Yocca Alan E, Edger Patrick P
Dep. of Plant Biology, Michigan State Univ., East Lansing, MI, 48824, USA.
Dep. of Horticulture, Michigan State Univ., East Lansing, MI, 48824, USA.
Plant Genome. 2022 Mar;15(1):e20135. doi: 10.1002/tpg2.20135. Epub 2021 Sep 17.
A gene in a given taxonomic group is either present in every individual (core) or absent in at least a single individual (dispensable). Previous pangenomic studies have identified certain functional differences between core and dispensable genes. However, identifying if a gene belongs to the core or dispensable portion of the genome requires the construction of a pangenome, which involves sequencing the genomes of many individuals.
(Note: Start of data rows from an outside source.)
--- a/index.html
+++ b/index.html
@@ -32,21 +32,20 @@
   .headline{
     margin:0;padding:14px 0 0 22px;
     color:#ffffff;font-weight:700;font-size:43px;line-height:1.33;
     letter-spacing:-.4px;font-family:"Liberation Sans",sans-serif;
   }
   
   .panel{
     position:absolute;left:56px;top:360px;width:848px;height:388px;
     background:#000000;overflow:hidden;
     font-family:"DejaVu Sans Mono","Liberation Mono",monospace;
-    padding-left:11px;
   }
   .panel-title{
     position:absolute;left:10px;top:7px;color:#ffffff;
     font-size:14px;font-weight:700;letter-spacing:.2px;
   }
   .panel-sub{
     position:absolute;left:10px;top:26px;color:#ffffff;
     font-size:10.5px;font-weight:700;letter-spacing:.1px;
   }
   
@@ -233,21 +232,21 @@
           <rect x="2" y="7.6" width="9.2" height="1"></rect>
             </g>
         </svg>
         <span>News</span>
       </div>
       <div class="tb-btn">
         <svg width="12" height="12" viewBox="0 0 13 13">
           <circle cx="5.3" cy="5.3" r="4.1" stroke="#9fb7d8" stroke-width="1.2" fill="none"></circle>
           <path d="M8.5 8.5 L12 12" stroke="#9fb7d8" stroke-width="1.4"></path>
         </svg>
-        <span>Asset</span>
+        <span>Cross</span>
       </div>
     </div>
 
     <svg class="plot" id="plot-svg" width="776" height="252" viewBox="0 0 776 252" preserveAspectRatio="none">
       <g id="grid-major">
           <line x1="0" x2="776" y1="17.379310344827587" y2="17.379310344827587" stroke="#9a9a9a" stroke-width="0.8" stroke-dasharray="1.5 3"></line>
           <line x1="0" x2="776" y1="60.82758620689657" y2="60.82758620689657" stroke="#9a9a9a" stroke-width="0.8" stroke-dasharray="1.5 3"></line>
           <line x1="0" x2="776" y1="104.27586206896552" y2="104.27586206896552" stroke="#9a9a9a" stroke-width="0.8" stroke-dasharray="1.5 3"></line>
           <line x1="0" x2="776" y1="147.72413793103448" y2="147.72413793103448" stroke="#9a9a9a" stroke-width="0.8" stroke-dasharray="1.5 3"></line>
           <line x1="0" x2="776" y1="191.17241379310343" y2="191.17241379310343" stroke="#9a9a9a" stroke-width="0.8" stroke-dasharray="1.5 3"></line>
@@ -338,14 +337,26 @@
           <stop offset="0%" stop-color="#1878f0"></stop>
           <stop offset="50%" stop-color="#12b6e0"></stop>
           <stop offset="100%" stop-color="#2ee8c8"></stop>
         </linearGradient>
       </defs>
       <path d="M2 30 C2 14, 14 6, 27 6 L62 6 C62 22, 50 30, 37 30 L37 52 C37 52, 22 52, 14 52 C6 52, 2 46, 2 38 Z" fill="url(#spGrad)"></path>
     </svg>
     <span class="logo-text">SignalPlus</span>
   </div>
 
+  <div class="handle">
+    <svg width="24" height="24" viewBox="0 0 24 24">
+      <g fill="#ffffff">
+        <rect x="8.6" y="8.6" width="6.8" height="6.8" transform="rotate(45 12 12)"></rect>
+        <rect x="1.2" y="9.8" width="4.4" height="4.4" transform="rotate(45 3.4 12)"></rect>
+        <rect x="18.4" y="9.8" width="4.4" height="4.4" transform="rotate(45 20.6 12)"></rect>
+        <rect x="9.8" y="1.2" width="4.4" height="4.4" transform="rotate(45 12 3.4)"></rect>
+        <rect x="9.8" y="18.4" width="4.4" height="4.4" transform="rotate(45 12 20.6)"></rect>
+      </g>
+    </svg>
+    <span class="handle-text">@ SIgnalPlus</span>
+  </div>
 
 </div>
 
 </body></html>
Here we aim to leverage the previously characterized core and dispensable gene content for two grass species [Brachypodium distachyon (L.) P. Beauv. and Oryza sativa L.] to construct a machine learning model capable of accurately classifying genes as core or dispensable using only a single annotated reference genome. Such a model may mitigate the need for pangenome construction, an expensive hurdle especially in orphan crops, which often lack the adequate genomic resources.
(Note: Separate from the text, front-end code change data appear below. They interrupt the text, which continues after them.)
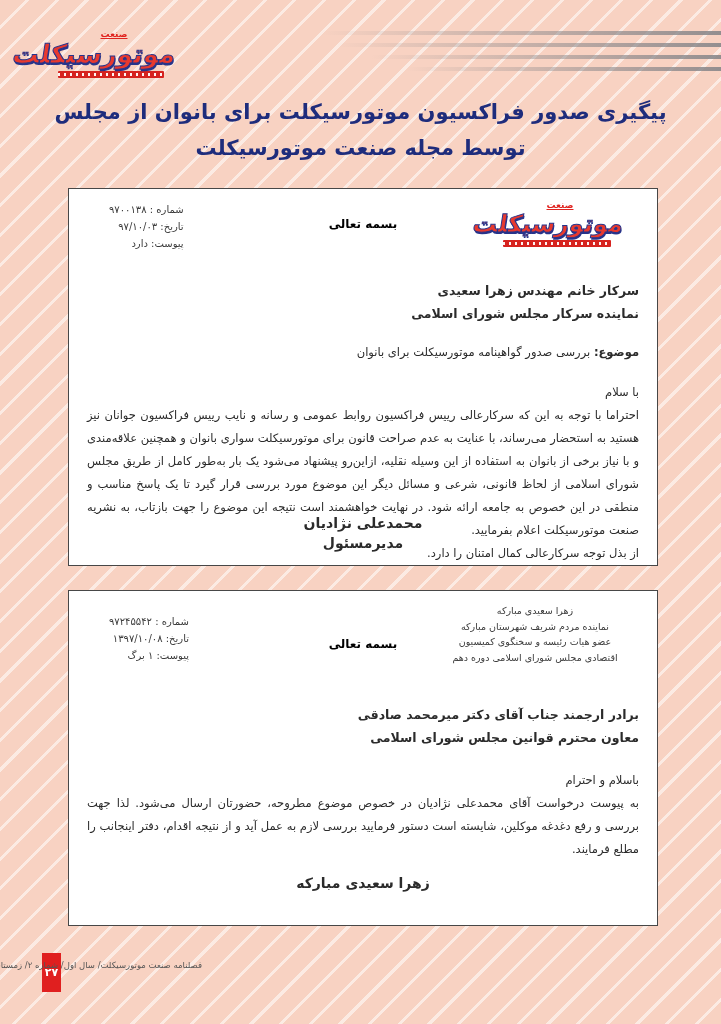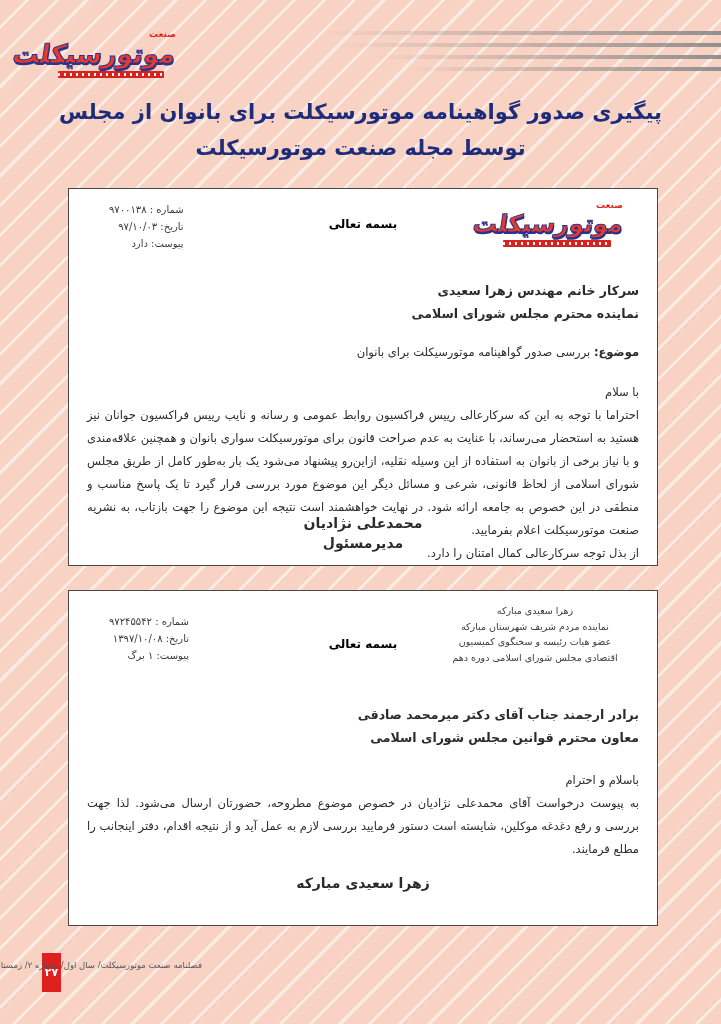--- a/index.html
+++ b/index.html
@@ -19,22 +19,22 @@
   
   .speed{ position:absolute; right:0; height:4px;
     background:linear-gradient(to left, rgba(130,130,134,.85), rgba(130,130,134,0)); }
   .s1{ top:31px; width:400px; }
   .s2{ top:43px; width:385px; }
   .s3{ top:55px; width:350px; }
   .s4{ top:67px; width:315px; }
   
   .brand{ position:relative; direction:rtl; text-align:center; }
   .brand .industry{
-    display:block; text-align:right; color:#e0231f; font-weight:bold;
-    font-size:9px; line-height:9px; padding-left:6px;
+    display:block; text-align:center; color:#e0231f; font-weight:bold;
+    font-size:9px; line-height:9px; padding-left:6px;text-decoration:underline;
   }
   .brand .wordmark{
     display:inline-block; transform:skewX(-9deg);
     color:#e8392e; font-weight:bold; letter-spacing:1px;
     -webkit-text-stroke:1px #27348b;
     text-shadow:1px 1.5px 0 #27348b;
     white-space:nowrap;
   }
   .brand .ribbon{
     margin:2px auto 0; height:7px; width:82%;
@@ -112,21 +112,21 @@
   <div class="speed s3"></div>
   <div class="speed s4"></div>
 
   <div class="brand brand-page">
     <span class="industry">صنعت</span>
     <span class="wordmark">موتورسیکلت</span>
     <div class="ribbon"></div>
   </div>
 
   <div class="page-title">
-    <div>پیگیری صدور گواهینامه موتورسیکلت برای بانوان از مجلس</div>
+    <div>پیگیری صدور فراکسیون موتورسیکلت برای بانوان از مجلس</div>
     <div>توسط مجله صنعت موتورسیکلت</div>
   </div>
 
   <div class="letter letter-1">
     <div class="brand brand-letter">
       <span class="industry">صنعت</span>
       <span class="wordmark">موتورسیکلت</span>
       <div class="ribbon"></div>
     </div>
     <div class="head-basmala">بسمه تعالی</div>
@@ -139,21 +139,21 @@
         <span>تاریخ:</span>
         <span>۹۷/۱۰/۰۳</span>
       </div>
       <div>
         <span>پیوست:</span>
         <span>دارد</span>
       </div>
     </div>
     <div class="recipient">
       <div>سرکار خانم مهندس زهرا سعیدی</div>
-      <div>نماینده محترم مجلس شورای اسلامی</div>
+      <div>نماینده سرکار مجلس شورای اسلامی</div>
     </div>
     <div class="subject">
       <span class="lbl">موضوع:</span>
       <span>بررسی صدور گواهینامه موتورسیکلت برای بانوان</span>
     </div>
     <div class="textblock">
       <div>با سلام</div>
       <div class="body">احتراما با توجه به این که سرکارعالی رییس فراکسیون روابط عمومی و رسانه و نایب رییس فراکسیون جوانان نیز هستید به استحضار می‌رساند، با عنایت به عدم صراحت قانون برای موتورسیکلت سواری بانوان و همچنین علاقه‌مندی و با نیاز برخی از بانوان به استفاده از این وسیله نقلیه، ازاین‌رو پیشنهاد می‌شود یک بار به‌طور کامل از طریق مجلس شورای اسلامی از لحاظ قانونی، شرعی و مسائل دیگر این موضوع مورد بررسی قرار گیرد تا یک پاسخ مناسب و منطقی در این خصوص به جامعه ارائه شود. در نهایت خواهشمند است نتیجه این موضوع را جهت بازتاب، به نشریه صنعت موتورسیکلت اعلام بفرمایید.</div>
       <div>از بذل توجه سرکارعالی کمال امتنان را دارد.</div>
     </div>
在给定的分类群中,一个基因要么存在于每个个体中(核心基因),要么至少在一个个体中不存在(可有可无基因)。先前的泛基因组研究已经确定了核心基因和可有可无基因之间的某些功能差异。然而,要确定一个基因属于基因组的核心部分还是可有可无部分,需要构建一个泛基因组,这涉及对许多个体的基因组进行测序。在这里,我们旨在利用先前表征的两种禾本科植物[短柄草(Brachypodium distachyon (L.) P. Beauv.)和水稻(Oryza sativa L.)]的核心基因和可有可无基因内容,构建一个机器学习模型,该模型仅使用单个注释参考基因组就能准确地将基因分类为核心基因或可有可无基因。这样一个模型可能会减少构建泛基因组的需求,泛基因组构建是一个昂贵的障碍,尤其是在孤儿作物中,这些作物往往缺乏足够的基因组资源。